There is ample authority that under similar factual circumstances there is no agency between a bank and borrower. In Trust Co. v. Gill, 113 Kan. 261, 214 Pac. 413, it was stated:

"... The situation is the same as though a creditor required specific security on making or renewing a loan and advised the debtor what security would be satisfactory to him. In such a case, even though the creditor prepared the necessary papers and named the persons or property which he would be willing to accept for security, the act of the debtor in obtaining the security is one for his own benefit, and the debtor is not the agent of the creditor in so doing." (p. 267.)

To the same effect is Swan Savings Bank v. Snyder, 124 Kan. 827, 262 Pac. 547:

"It is argued that in getting additional signatures on his renewal note Fred Reeves was acting for the bank, and was therefore to be regarded as the agent of the bank in the representations he made to Mrs. Snyder which induced her to sign it. This contention lacks merit.
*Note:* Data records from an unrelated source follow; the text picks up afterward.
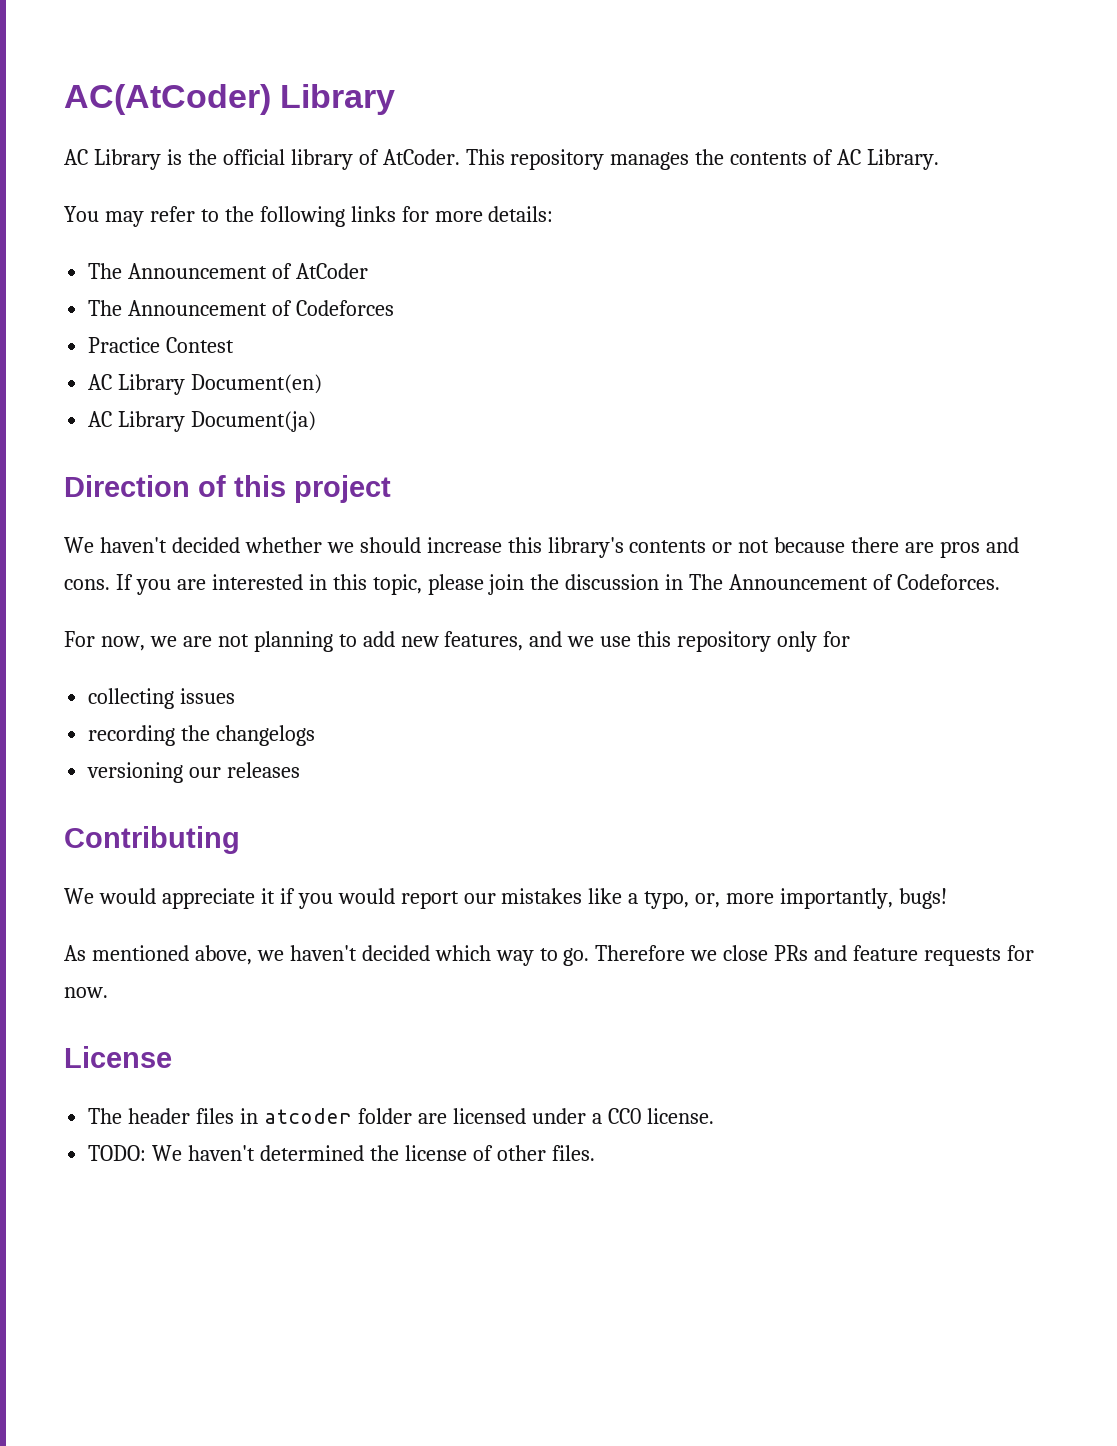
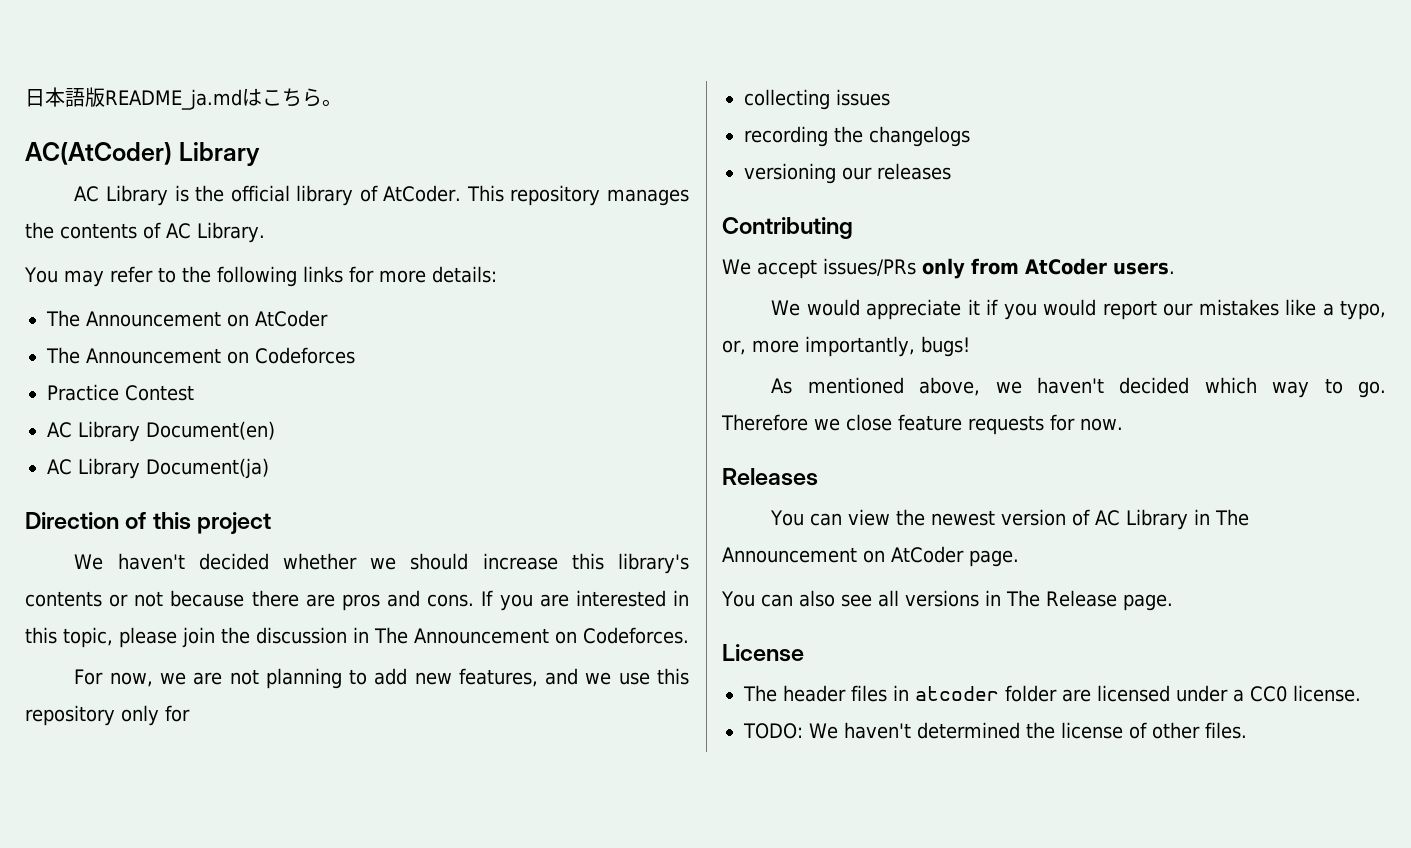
(64, 99) none -> [25,87,342,110] 日本語版README_ja.mdはこちら。 //
[272,263,293,279] of -> [227,314,249,327] on
[272,300,293,316] of -> [227,351,249,364] on
[873,574,894,590] of -> [555,631,577,644] on
(240, 840) none -> [722,258,1175,279] // We accept issues/PRs only from AtCoder users.
[774,945,848,961] PRs and -> (892, 422) none
(108, 992) none -> [722,468,818,486] [770,509,1250,530] [722,546,1019,567] [721,590,1173,611] // Releases // You can view the newest version of AC Library in The Announcement on AtCoder page. // You can also see all versions in The Release page.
One who desires to borrow money at a bank, or to renew an indebtedness he has there, and who goes to another to get him to sign the note with him in order that he can get the bank to accept it, acts for himself and does not act for the bank...." (p. 830.)

The test in determining the existence of agency so the doctrine of respondeat superior is applicable, is the right to control the servant. (Hendrix v. Phillips Petroleum Co., 203 Kan. 140, 453 P.2d 486.)

The bank had no control over Nicholas in procuring the signature of Betty, nor did the bank attempt to exercise any control. The bank merely required the signature of Betty and stated to Nicholas that if he wished to obtain the loan he would have to obtain her signature. The burden of proof was on Betty to establish by competent evidence the relationship of principal and agent. What constitutes agency and whether there is any competent evidence reasonably tending to prove its existence is a question of law. (Greep v. Bruns, 160 Kan. 48, 159 P.2d 803.) We conclude as a matter of law no agency existed between the bank and Nicholas Caro.

*682 Defendant Betty T. Caro further contends the trial court erred in holding the bank's letter of March 25 did not vitiate and render void the guaranty executed by her on March 5. The letter stated:

"... As bonafide construction of improvements was not started by February 1, 1969, our commitment on that date became null and void."

This statement caused an extensive colloquy between court and counsel. The learned trial judge took the position that since the basis for declaring the guaranty of March 5 null and void was an erroneous recital as to the final date for commencing work, the March 5 commitment to make the loan was binding on the bank. We agree with the trial court that in an action against the bank by the defendants to enforce the obligation to advance funds under the March 5 agreement the defendants should prevail. Betty argues the bank cannot maintain an action on an agreement it has declared to be null and void. We would agree with her argument if she had relied on their statement and changed position to her detriment, but she did the opposite and complied with the bank's conditions to make the loan commitment of March 5 effective. Furthermore, she made no protest as to liability and remained passive while the bank advanced substantial funds based on her guaranty. Under these circumstances she cannot avoid liability.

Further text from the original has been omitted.